**Task to carry out:** When a line of the material has the word "none" in it, copy that line.

**Records supplied:**
§ §

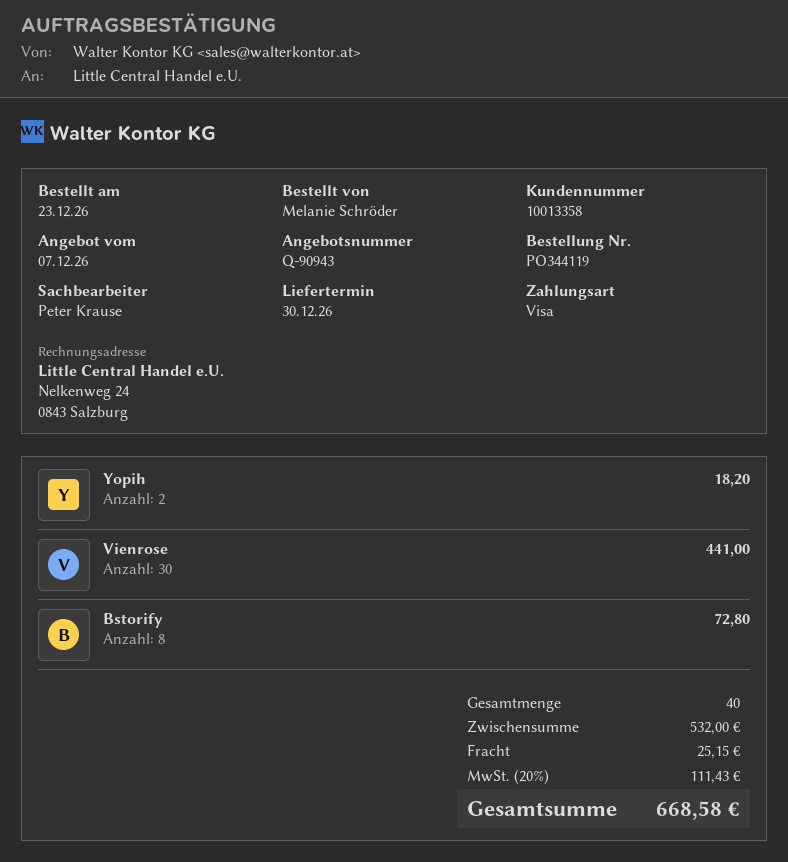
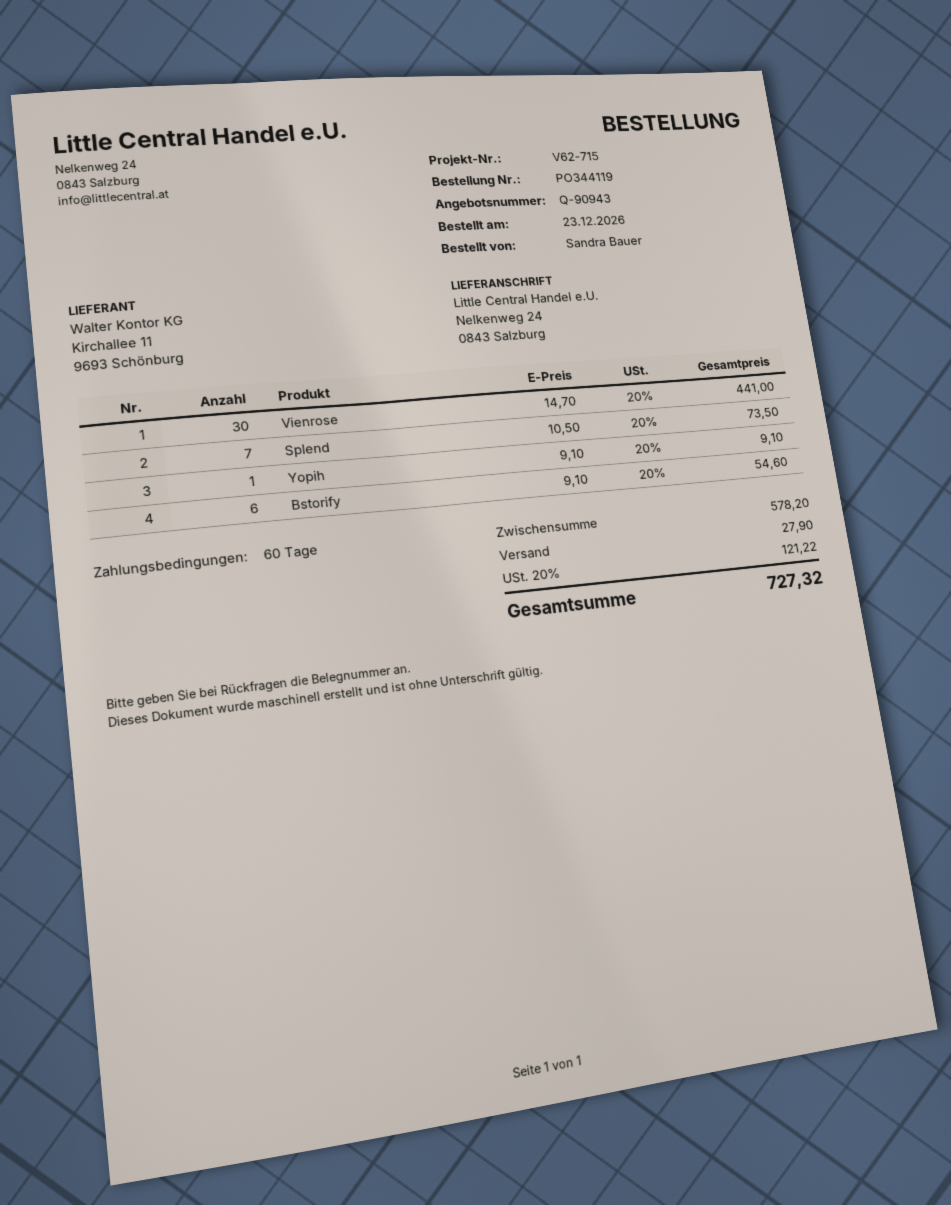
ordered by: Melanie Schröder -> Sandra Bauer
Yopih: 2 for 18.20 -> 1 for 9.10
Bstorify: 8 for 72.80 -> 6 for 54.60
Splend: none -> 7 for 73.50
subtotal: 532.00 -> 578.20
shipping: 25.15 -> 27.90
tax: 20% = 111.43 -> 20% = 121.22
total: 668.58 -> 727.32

§ §

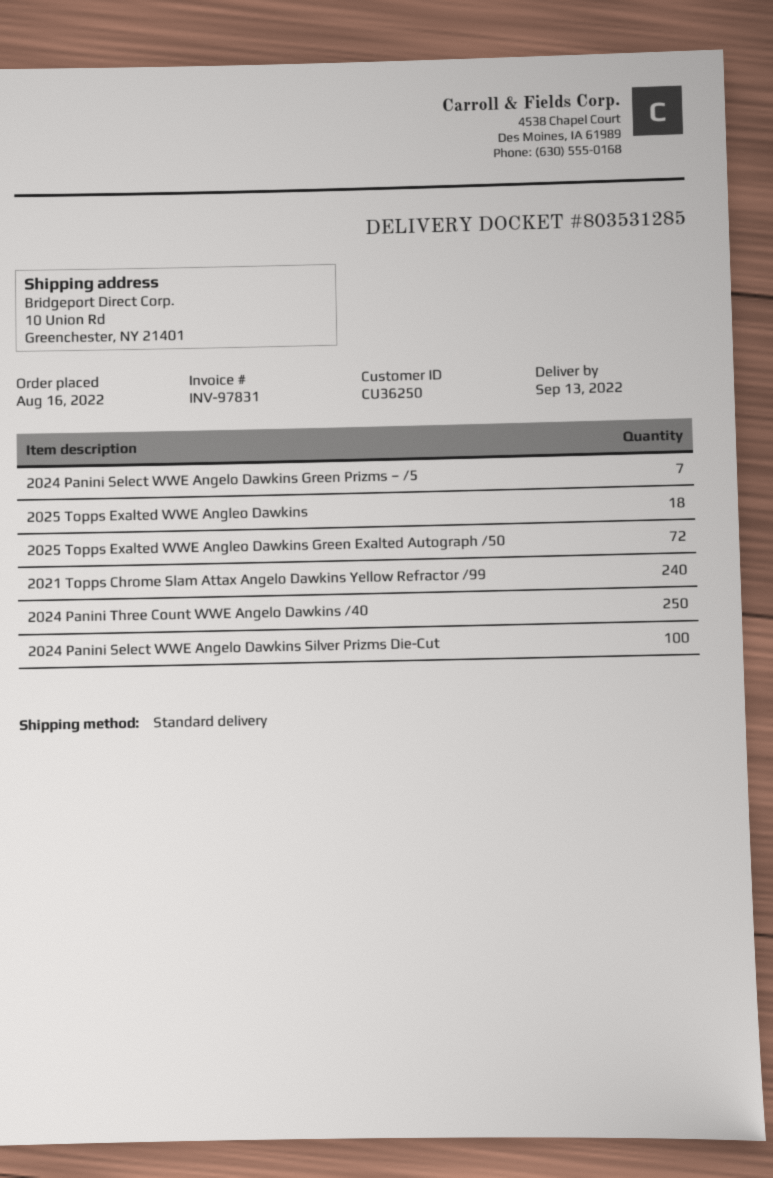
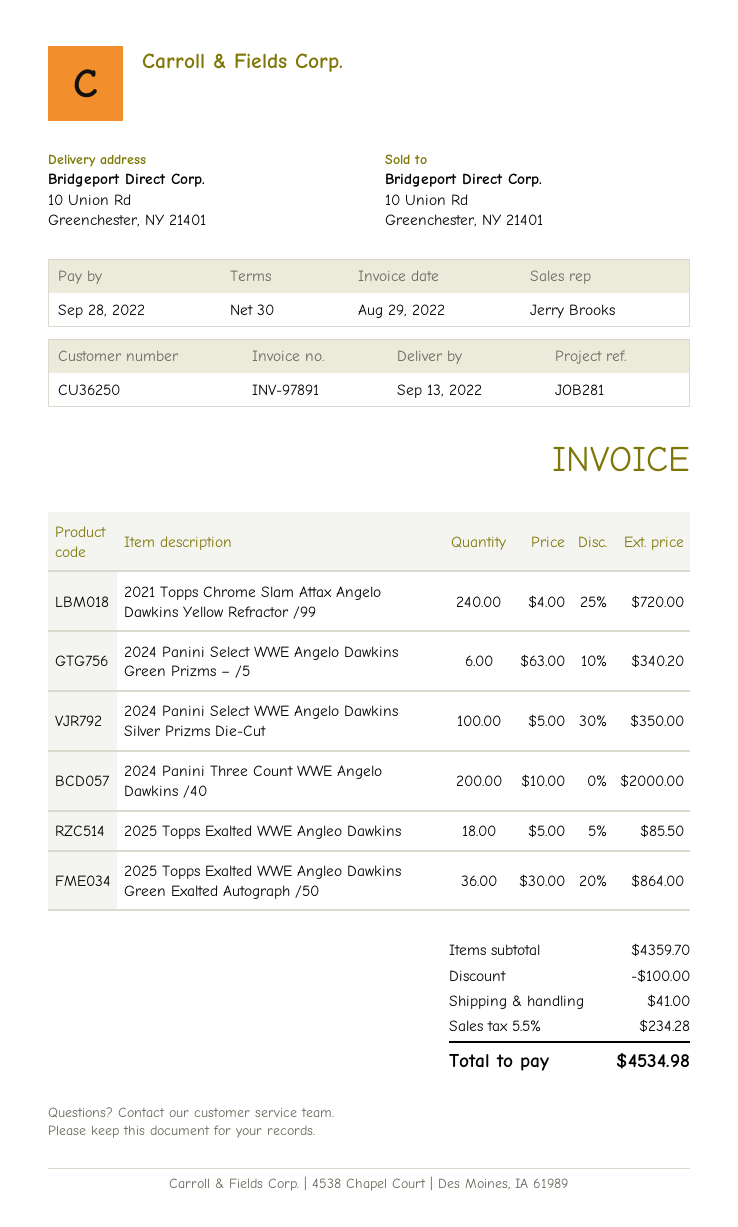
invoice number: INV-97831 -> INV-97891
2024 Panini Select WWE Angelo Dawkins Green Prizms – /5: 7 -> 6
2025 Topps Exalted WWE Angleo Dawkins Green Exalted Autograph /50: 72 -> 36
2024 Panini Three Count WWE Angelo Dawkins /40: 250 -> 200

§ §

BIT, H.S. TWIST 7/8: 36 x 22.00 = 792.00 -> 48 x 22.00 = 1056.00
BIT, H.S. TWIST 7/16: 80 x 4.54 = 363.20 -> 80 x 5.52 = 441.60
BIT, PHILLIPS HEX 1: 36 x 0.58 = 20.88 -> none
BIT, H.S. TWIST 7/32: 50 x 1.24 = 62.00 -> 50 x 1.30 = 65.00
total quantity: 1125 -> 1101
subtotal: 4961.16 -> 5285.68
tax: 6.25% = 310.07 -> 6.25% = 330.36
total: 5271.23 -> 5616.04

§ §

**Worked solution:**
Splend: none -> 7 for 73.50
BIT, PHILLIPS HEX 1: 36 x 0.58 = 20.88 -> none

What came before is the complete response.